Web document revisions:
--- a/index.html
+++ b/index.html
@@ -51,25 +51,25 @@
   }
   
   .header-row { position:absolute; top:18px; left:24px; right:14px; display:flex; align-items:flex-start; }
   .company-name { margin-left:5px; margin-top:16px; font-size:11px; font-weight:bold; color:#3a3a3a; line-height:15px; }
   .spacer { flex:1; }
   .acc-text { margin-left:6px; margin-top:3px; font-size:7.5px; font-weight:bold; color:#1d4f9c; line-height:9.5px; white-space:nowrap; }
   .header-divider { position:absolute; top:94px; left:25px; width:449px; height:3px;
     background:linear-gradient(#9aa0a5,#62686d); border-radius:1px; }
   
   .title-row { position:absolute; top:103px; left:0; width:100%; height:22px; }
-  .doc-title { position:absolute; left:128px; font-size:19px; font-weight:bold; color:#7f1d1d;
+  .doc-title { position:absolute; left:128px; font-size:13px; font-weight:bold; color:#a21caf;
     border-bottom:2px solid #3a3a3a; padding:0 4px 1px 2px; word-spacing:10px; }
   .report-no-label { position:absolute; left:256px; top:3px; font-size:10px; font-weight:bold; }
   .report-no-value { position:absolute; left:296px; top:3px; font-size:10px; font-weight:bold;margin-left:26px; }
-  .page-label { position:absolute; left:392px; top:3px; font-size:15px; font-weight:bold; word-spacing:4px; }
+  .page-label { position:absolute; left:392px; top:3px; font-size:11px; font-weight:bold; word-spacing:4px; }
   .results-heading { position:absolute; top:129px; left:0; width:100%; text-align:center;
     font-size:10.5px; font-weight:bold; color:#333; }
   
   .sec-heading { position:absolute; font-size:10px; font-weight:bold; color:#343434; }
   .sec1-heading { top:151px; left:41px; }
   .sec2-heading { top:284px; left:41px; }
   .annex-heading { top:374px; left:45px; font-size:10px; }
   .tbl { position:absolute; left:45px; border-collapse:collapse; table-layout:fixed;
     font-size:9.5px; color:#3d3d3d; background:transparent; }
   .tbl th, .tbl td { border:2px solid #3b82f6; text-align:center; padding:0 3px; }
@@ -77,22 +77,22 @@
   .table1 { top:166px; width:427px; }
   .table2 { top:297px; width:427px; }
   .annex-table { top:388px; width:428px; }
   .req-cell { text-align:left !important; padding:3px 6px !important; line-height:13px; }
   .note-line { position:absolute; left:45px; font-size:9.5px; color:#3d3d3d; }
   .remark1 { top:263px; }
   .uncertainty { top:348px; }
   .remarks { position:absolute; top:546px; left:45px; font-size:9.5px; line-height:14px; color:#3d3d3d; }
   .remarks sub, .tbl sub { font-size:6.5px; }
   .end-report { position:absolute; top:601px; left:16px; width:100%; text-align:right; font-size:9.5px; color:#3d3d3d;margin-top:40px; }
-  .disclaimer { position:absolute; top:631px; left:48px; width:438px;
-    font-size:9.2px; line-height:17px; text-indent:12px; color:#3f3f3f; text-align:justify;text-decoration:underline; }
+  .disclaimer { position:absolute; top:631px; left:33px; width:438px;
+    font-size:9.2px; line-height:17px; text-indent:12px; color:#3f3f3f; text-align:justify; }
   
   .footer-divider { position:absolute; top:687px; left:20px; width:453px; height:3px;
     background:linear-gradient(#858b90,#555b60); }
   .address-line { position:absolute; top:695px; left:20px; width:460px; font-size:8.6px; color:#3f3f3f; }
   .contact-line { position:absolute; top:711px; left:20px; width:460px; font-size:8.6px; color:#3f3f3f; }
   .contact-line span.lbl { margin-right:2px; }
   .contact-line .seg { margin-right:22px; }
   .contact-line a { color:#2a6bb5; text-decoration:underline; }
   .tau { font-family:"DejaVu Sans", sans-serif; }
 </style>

* * *

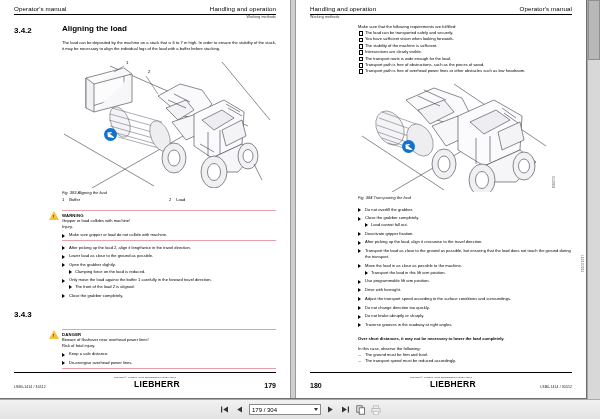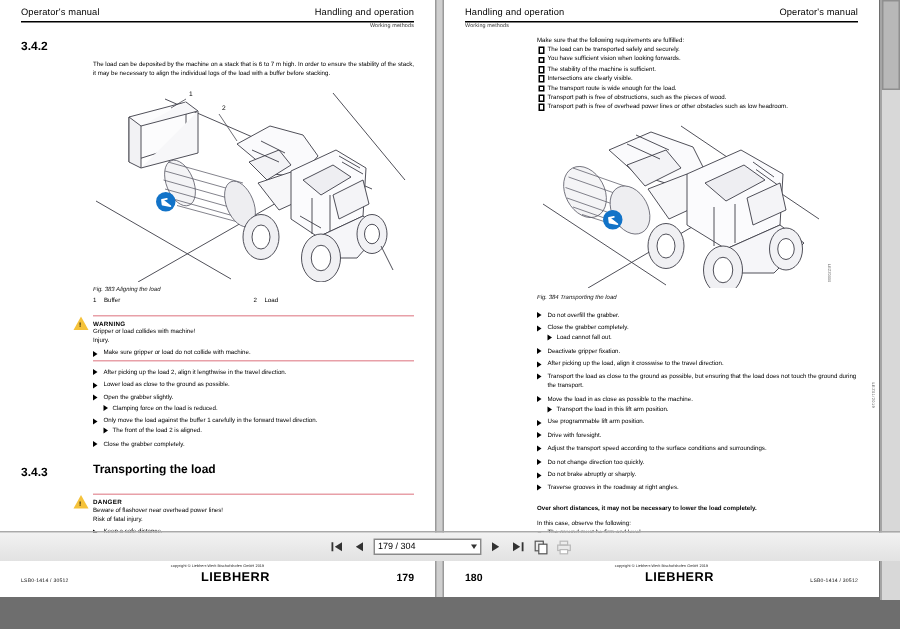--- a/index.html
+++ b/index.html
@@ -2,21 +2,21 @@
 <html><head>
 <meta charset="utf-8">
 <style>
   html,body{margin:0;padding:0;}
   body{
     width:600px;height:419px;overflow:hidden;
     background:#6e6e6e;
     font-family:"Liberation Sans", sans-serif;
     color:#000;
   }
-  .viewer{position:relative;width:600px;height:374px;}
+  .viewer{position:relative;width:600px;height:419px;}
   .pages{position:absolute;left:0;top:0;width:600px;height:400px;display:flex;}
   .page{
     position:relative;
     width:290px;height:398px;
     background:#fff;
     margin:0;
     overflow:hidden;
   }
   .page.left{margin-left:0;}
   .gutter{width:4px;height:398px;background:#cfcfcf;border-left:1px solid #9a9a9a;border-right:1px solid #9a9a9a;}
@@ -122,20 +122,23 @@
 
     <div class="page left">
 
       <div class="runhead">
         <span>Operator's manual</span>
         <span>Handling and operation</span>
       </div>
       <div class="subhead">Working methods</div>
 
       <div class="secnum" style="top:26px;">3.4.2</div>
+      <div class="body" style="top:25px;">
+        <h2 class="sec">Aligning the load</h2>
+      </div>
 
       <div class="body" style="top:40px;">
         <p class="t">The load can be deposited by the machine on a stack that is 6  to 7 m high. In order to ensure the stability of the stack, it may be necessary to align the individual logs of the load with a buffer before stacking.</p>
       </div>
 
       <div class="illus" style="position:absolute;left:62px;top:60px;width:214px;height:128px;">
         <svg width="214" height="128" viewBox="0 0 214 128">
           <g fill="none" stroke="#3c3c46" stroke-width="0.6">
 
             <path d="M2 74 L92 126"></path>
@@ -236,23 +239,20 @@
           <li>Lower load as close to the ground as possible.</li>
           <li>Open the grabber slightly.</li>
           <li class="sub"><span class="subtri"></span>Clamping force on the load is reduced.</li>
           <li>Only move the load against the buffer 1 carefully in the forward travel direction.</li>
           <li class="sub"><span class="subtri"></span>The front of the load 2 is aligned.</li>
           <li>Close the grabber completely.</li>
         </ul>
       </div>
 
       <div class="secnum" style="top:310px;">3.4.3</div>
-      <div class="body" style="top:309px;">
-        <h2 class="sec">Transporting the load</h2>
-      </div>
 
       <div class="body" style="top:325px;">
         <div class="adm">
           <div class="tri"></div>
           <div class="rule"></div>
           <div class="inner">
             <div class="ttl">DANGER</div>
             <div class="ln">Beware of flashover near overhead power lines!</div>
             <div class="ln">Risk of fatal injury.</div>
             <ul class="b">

What to produce: All lines in the data that contain the word "relative" should be copied.

Problem solution:
-  .viewer{position:relative;width:600px;height:374px;}
+  .viewer{position:relative;width:600px;height:419px;}
     position:relative;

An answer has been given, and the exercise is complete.